If all has gone well, the devices status in Home Assistant will change to Initializing (Session). This will persist for 15-30 seconds, then the device will switch to the Sleeping state.

ESP8266 and Micropython

In traditional “cheap electronics” fashion, the unit i’ve purchased is verbosely marketed on Amazon as

HiLetgo 2pcs ESP8266 NodeMCU LUA CP2102 ESP-12E Internet WIFI Development Board Open source Serial Wireless Module Works Great with Arduino IDE/Micropython

In more helpful terms:

  • ESP-12E is the SMT module on the board, which consists of an ESP8266 MCU
  • CP2102 is the USB to UART chip on the board
  • NodeMCU is the firmware that comes on the board, which contains and embedded LUA interpreter

Flashing MicroPython

The tutorials on the MicroPython site list a flashing command similar to the one below. However, those commands did not work for me. A helpful Amazon reviewer pointed out setting --flash_mode dio is required in order to correctly flash this particular board.

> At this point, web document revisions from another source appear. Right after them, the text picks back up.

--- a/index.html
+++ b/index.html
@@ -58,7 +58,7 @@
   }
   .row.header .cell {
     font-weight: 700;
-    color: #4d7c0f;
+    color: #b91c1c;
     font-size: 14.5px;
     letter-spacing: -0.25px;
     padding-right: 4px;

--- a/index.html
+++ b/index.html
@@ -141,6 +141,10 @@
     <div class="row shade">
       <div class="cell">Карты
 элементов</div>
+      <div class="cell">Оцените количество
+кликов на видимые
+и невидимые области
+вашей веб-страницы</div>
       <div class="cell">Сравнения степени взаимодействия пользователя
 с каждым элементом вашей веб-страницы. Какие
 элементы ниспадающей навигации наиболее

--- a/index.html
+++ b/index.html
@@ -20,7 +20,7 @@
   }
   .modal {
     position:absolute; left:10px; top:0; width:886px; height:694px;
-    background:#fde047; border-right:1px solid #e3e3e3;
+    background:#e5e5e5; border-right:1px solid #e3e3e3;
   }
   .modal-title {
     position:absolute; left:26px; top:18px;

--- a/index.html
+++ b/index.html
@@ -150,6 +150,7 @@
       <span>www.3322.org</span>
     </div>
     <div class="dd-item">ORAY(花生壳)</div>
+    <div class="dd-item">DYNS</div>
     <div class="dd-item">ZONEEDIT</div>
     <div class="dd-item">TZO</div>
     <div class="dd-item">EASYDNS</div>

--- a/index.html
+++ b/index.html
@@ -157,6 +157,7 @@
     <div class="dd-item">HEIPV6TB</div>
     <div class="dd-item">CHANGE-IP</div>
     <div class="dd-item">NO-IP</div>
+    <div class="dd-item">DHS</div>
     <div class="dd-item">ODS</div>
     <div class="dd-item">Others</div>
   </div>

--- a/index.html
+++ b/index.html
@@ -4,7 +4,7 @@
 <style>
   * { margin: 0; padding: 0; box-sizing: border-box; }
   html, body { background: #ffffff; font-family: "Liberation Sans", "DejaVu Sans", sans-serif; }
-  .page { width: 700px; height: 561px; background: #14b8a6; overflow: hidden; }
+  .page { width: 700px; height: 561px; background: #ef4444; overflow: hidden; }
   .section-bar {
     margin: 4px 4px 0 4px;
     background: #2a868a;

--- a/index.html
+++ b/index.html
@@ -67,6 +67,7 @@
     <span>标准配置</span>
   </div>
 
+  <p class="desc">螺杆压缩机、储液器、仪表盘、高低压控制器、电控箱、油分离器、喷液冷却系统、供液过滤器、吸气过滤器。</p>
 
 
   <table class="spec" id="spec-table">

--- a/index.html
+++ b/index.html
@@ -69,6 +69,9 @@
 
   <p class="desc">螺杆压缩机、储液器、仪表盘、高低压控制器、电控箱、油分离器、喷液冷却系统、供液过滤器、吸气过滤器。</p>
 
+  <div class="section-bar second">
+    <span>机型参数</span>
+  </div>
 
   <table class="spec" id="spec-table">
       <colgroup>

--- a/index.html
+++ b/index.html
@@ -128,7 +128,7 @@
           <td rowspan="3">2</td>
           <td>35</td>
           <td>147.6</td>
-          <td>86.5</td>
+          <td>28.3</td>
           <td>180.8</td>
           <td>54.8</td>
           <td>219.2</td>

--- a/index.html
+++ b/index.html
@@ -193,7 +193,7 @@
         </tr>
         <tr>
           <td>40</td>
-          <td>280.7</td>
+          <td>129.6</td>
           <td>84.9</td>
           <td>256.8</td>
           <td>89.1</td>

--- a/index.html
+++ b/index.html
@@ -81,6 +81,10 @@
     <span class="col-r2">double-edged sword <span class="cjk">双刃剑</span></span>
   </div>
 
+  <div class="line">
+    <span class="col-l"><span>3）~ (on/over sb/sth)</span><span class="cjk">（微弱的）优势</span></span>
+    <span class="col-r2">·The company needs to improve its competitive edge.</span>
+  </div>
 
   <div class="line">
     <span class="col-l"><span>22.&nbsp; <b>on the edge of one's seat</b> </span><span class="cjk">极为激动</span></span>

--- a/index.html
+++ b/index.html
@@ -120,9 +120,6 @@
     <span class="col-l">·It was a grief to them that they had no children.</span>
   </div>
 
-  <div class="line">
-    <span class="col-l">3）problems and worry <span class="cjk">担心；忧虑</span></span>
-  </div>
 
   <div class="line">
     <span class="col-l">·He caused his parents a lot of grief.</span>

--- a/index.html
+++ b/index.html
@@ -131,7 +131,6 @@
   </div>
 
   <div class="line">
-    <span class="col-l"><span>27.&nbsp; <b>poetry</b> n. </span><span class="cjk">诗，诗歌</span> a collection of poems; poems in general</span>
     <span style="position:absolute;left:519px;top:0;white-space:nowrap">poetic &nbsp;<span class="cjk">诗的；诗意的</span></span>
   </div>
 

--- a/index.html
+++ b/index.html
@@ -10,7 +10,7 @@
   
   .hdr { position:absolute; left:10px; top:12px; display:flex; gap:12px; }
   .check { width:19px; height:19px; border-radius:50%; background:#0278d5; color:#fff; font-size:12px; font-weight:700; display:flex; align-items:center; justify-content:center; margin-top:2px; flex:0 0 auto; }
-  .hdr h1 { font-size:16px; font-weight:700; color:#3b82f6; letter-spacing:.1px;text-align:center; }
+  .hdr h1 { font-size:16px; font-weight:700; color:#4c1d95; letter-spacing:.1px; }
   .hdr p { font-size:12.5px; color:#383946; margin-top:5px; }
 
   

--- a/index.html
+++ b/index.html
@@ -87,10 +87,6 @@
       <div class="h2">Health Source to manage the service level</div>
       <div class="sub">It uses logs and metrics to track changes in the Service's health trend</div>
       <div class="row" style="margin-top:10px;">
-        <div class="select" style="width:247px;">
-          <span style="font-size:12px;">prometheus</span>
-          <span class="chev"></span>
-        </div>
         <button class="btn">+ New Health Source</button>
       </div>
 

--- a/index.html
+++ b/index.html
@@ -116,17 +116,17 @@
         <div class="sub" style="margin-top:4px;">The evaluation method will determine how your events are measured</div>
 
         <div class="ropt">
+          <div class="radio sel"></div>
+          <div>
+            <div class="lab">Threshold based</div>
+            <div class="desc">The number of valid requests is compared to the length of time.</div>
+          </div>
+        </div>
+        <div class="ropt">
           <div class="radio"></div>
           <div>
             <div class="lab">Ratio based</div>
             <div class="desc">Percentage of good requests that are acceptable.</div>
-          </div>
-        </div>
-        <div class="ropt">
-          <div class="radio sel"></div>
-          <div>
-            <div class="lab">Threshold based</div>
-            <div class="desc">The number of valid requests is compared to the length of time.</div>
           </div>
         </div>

Reportedly it is also important to erase the flash before writing a new image. This overwrites all blocks with 0xFF bytes.

1
2
esptool.py --port /dev/ttyUSB0 --baud 115200 erase_flash
esptool.py --port /dev/ttyUSB0 --baud 115200 write_flash --flash_size=detect --flash_mode dio 0 esp8266-20171101-v1.9.3.bin

After flashing is complete, open the serial REPL:

1
screen /dev/ttyUSB0 115200

Or access the REPL through the python app rshell:

1
2
pip3 install rshell
rshell -p /dev/ttyUSB0 -b 115200 repl

Micropython REPL Keyboard Shortcuts

Once in the REPL, there are a number of useful keyboard shortcuts:

  • Ctrl-A on a blank line will enter raw REPL mode. This is like a permanent paste mode, except that characters are not echoed back.
  • Ctrl-B on a blank like goes to normal REPL mode.
  • Ctrl-C cancels any input, or interrupts the currently running code.
  • Ctrl-D on a blank line will do a soft reset.